- [Problem to work on] Transcribe each record exactly. Omit the pictures.

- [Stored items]
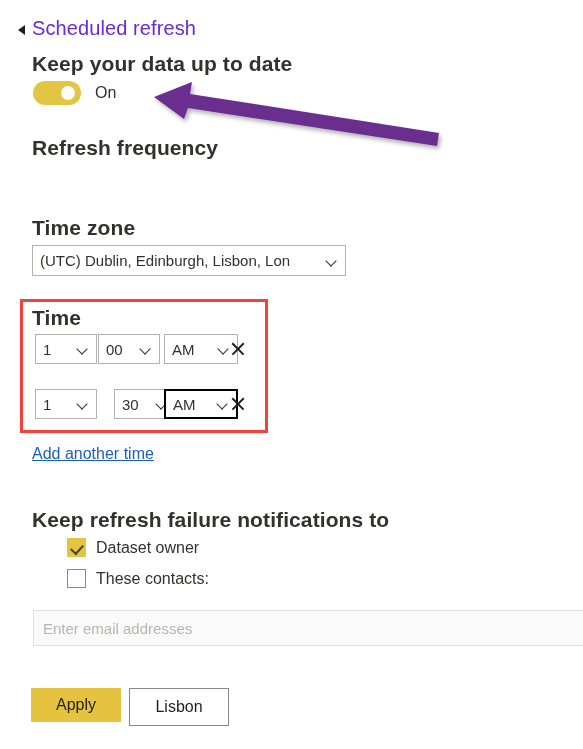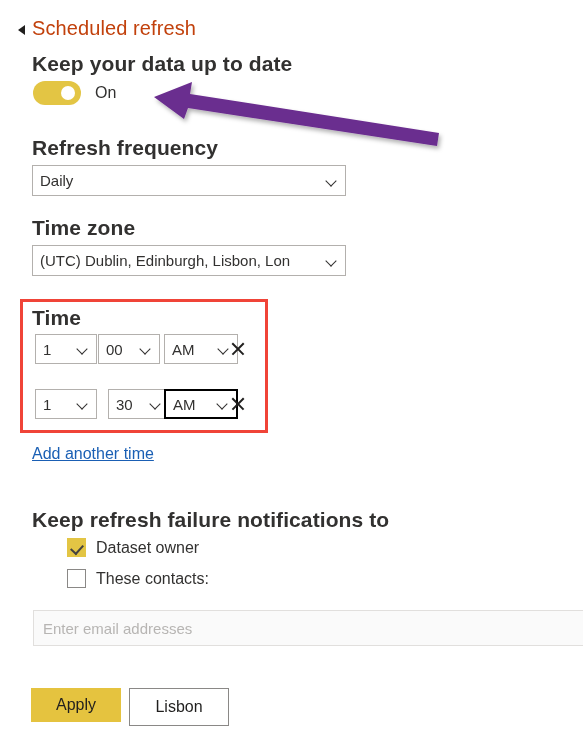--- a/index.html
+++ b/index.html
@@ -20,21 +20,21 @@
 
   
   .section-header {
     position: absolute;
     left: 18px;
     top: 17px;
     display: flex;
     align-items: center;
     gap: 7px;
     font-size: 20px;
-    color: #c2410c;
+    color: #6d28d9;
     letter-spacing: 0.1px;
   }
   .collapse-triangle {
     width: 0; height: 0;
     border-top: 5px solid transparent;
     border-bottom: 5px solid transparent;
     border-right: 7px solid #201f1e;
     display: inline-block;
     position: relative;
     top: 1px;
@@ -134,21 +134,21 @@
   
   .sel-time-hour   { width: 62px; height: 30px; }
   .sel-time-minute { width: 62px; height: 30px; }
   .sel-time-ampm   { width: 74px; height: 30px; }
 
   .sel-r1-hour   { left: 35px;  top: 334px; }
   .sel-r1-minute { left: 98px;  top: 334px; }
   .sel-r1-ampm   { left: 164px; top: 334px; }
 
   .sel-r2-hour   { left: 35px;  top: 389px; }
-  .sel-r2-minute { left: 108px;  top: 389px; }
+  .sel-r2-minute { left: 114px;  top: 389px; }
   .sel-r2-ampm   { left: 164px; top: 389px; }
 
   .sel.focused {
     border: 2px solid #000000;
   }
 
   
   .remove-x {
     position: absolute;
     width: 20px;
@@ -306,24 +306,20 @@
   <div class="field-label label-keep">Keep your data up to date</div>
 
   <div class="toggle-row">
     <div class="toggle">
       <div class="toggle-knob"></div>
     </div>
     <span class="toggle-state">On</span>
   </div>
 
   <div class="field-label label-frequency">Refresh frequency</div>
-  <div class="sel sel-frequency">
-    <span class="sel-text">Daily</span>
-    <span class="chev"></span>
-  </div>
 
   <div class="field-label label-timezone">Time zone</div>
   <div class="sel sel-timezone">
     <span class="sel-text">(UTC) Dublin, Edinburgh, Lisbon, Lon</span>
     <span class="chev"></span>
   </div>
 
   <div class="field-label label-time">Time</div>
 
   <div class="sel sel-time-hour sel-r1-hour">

- [Solution to the problem]
--- a/index.html
+++ b/index.html
@@ -20,21 +20,21 @@
 
   
   .section-header {
     position: absolute;
     left: 18px;
     top: 17px;
     display: flex;
     align-items: center;
     gap: 7px;
     font-size: 20px;
-    color: #c2410c;
+    color: #6d28d9;
     letter-spacing: 0.1px;
   }
   .collapse-triangle {
     width: 0; height: 0;
     border-top: 5px solid transparent;
     border-bottom: 5px solid transparent;
     border-right: 7px solid #201f1e;
     display: inline-block;
     position: relative;
     top: 1px;
@@ -134,21 +134,21 @@
   
   .sel-time-hour   { width: 62px; height: 30px; }
   .sel-time-minute { width: 62px; height: 30px; }
   .sel-time-ampm   { width: 74px; height: 30px; }
 
   .sel-r1-hour   { left: 35px;  top: 334px; }
   .sel-r1-minute { left: 98px;  top: 334px; }
   .sel-r1-ampm   { left: 164px; top: 334px; }
 
   .sel-r2-hour   { left: 35px;  top: 389px; }
-  .sel-r2-minute { left: 108px;  top: 389px; }
+  .sel-r2-minute { left: 114px;  top: 389px; }
   .sel-r2-ampm   { left: 164px; top: 389px; }
 
   .sel.focused {
     border: 2px solid #000000;
   }
 
   
   .remove-x {
     position: absolute;
     width: 20px;
@@ -306,24 +306,20 @@
   <div class="field-label label-keep">Keep your data up to date</div>
 
   <div class="toggle-row">
     <div class="toggle">
       <div class="toggle-knob"></div>
     </div>
     <span class="toggle-state">On</span>
   </div>
 
   <div class="field-label label-frequency">Refresh frequency</div>
-  <div class="sel sel-frequency">
-    <span class="sel-text">Daily</span>
-    <span class="chev"></span>
-  </div>
 
   <div class="field-label label-timezone">Time zone</div>
   <div class="sel sel-timezone">
     <span class="sel-text">(UTC) Dublin, Edinburgh, Lisbon, Lon</span>
     <span class="chev"></span>
   </div>
 
   <div class="field-label label-time">Time</div>
 
   <div class="sel sel-time-hour sel-r1-hour">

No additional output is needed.